(YOUR ASSIGNMENT): From the line containing "05-29: 66 -> 67" down to the final line of the entries below, return each line exactly and drop the pictures.

[Revision comparison data]
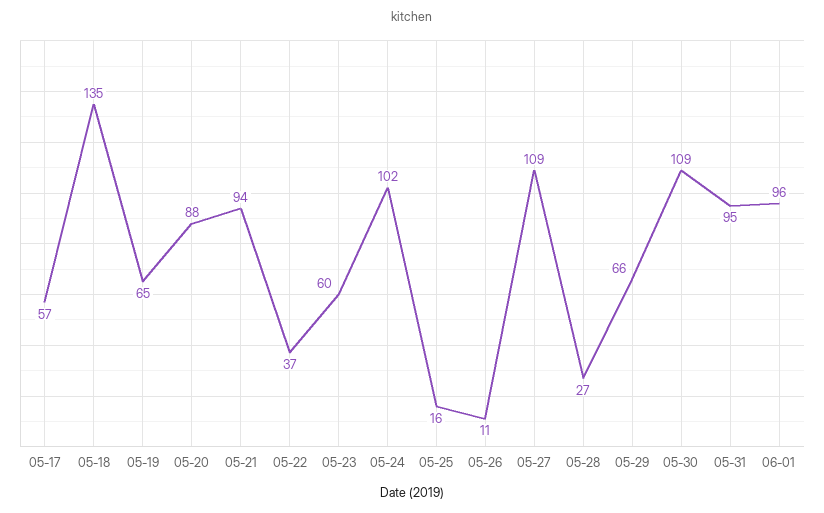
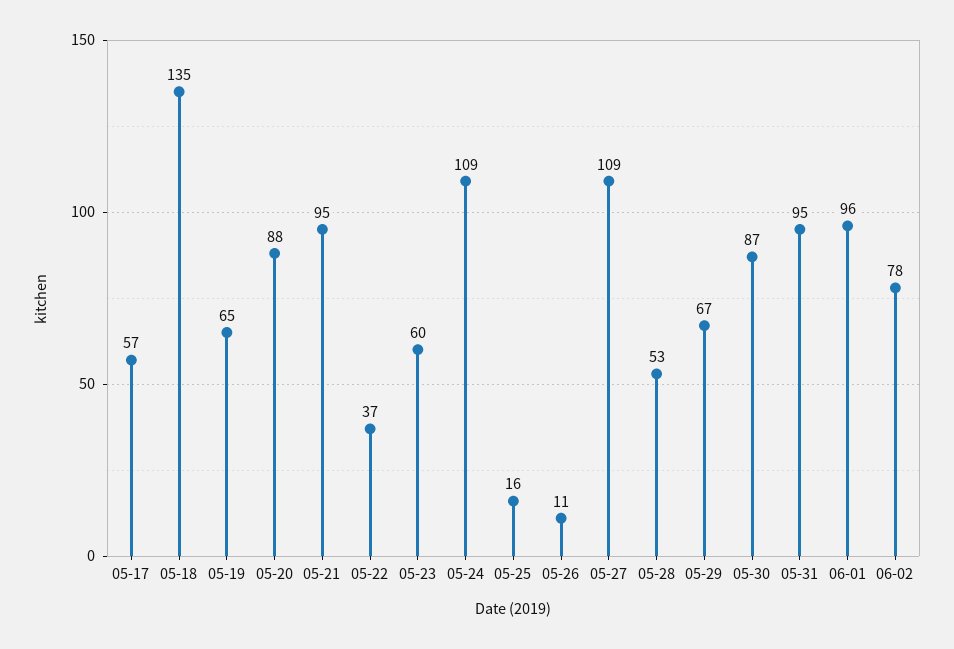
05-21: 94 -> 95
05-24: 102 -> 109
05-28: 27 -> 53
05-29: 66 -> 67
05-30: 109 -> 87
06-02: none -> 78

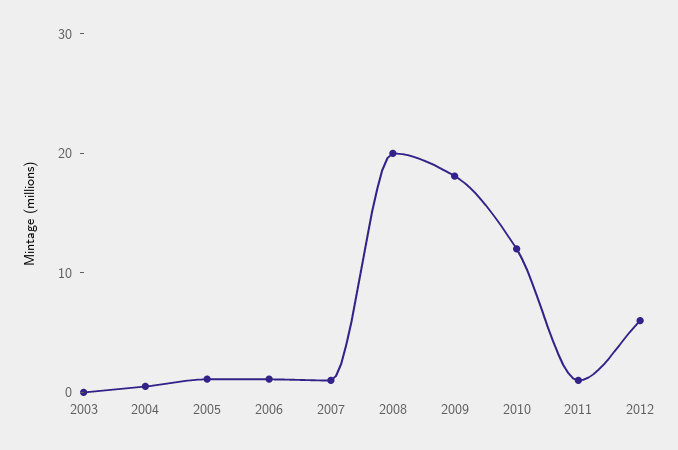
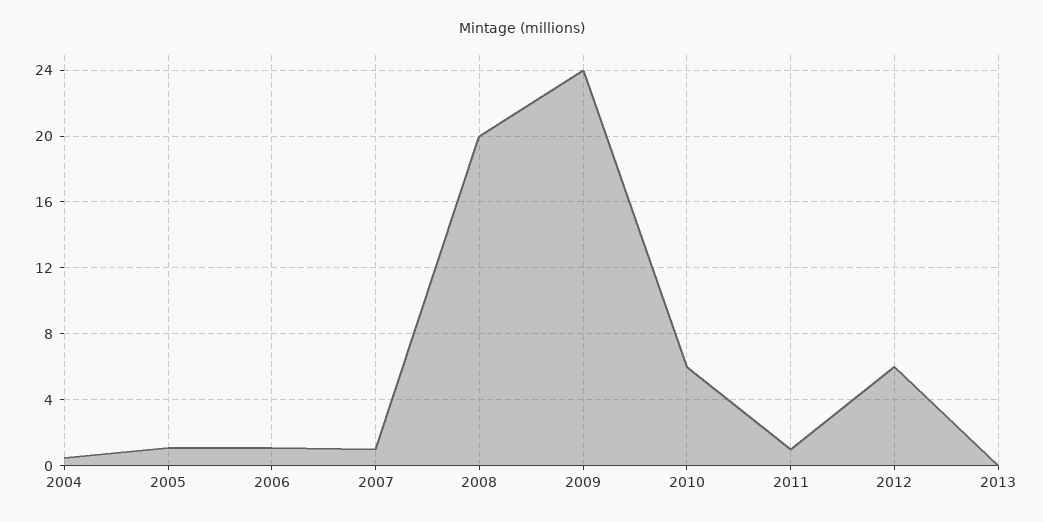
2003: 0 -> none
2009: 18 -> 24
2010: 12 -> 6
2013: none -> 0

(YOUR SOLUTION):
05-29: 66 -> 67
05-30: 109 -> 87
06-02: none -> 78

2003: 0 -> none
2009: 18 -> 24
2010: 12 -> 6
2013: none -> 0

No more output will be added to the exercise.